Submitted by: Anaheim University
Posted: Aug 07, 2008 – 07:00 AM EST
- August 7, 2008 - $265 billion, 1.6 million people, 5% growth per annum; not bad statistics for a sector that was close to zero 10 years ago. With an avalanche of media coverage, surging fuel prices and political campaigns focused on "green" issues, the state of the environment is affecting people's consciences on a huge scale and "Green Business" is booming.
About 10 years ago to say profit in the same sentence as green would be regarded as somewhat of an oxymoron, but tides have turned across the board and no longer is the environment the domain of the dreadlocked protestor.
"Green Business is not about forgoing profit for the sake of the planet but quite the opposite. What was previously Manager vs. Environment is now seen as a hand in hand partnership which offers huge financial benefits," comments Dr. William B. Hartley, President of Anaheim University and Interim Director of the University’s Kisho Kurokawa Green Institute.

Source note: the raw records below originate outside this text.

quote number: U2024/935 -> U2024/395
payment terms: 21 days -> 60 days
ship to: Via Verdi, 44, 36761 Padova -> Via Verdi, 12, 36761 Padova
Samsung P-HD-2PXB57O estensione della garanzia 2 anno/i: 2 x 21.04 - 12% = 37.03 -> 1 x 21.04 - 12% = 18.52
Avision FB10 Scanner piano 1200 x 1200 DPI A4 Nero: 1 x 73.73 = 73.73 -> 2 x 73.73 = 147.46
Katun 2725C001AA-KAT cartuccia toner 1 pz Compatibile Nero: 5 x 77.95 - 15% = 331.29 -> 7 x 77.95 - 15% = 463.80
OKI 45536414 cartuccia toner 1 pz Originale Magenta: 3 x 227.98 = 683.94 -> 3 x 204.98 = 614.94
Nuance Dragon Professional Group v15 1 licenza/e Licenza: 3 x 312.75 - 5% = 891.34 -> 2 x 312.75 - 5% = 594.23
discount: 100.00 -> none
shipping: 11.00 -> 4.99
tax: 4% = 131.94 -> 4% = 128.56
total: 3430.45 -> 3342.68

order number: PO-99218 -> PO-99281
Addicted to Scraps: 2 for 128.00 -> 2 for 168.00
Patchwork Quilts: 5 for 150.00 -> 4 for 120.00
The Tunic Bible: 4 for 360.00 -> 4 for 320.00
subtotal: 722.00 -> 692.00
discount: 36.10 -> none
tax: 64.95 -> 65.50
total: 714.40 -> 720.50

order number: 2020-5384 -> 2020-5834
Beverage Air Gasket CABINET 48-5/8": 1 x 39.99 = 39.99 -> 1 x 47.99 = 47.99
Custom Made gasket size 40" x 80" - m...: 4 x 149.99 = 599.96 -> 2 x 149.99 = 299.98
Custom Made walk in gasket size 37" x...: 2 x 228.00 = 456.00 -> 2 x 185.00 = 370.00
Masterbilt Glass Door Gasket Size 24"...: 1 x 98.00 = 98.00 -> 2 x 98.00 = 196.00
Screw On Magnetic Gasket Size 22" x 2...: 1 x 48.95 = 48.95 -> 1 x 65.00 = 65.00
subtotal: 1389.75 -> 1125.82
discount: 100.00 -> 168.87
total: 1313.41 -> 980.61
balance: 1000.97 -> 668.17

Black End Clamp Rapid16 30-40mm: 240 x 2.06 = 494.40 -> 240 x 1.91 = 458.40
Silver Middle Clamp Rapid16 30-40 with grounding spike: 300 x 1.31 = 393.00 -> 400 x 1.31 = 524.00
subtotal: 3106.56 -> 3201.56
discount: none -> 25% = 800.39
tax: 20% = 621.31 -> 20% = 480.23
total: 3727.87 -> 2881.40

Anaheim University, established the Green Institute in tribute to Dr. Kisho Kurokawa, who was known throughout the architectural world for award-winning designs, many based on themes including ecology and recycling. Today, the Institute offers one of the largest selections of sustainable courses, including a Green MBA, and Diploma and Certificate programs in Sustainable Management.
"The true price of a product harvested without an environmental conscience inevitably becomes much more expensive in the long run as somewhere along the line the bill has to be picked up," added Dr. Hartley.
As a result there has been a large increase in demand for qualified personnel to fill roles in sectors such as corporate social responsibility (CSR), carbon trading, and green building and development, which Forbes recently quoted to be worth in the region of $12 billion. Energy efficiency markets and social entrepreneurship are booming. In a study commissioned by Shell and co-authored by government adviser on climate change Robin Smale, and Cameron Hepburn, a fellow in Climate Policy at Oxford University, research suggests global commerce could receive a $1 trillion boost from green business over the next five years.
Alternative programs such as those being offered by Anaheim University are starting to garner attention with businesses all wanting to cash in on the trend. There is a huge demand but few qualified candidates to fill the roles being created, and students are now becoming the key stakeholders for change through programs such as the Green MBA or the Diploma in Sustainable Management.
"The aim is to educate future key business leaders with the business skills needed to look at the financial, environmental and social implications of management decisions. The fact that we are online also keeps us inline with the policies we teach unburdened by the demands of a traditional brick and mortar institution," said Dr Hartley.
The rise in popularity of these programs is hand in hand with economic trends as the focus shifts in the economic model to a sustainable model.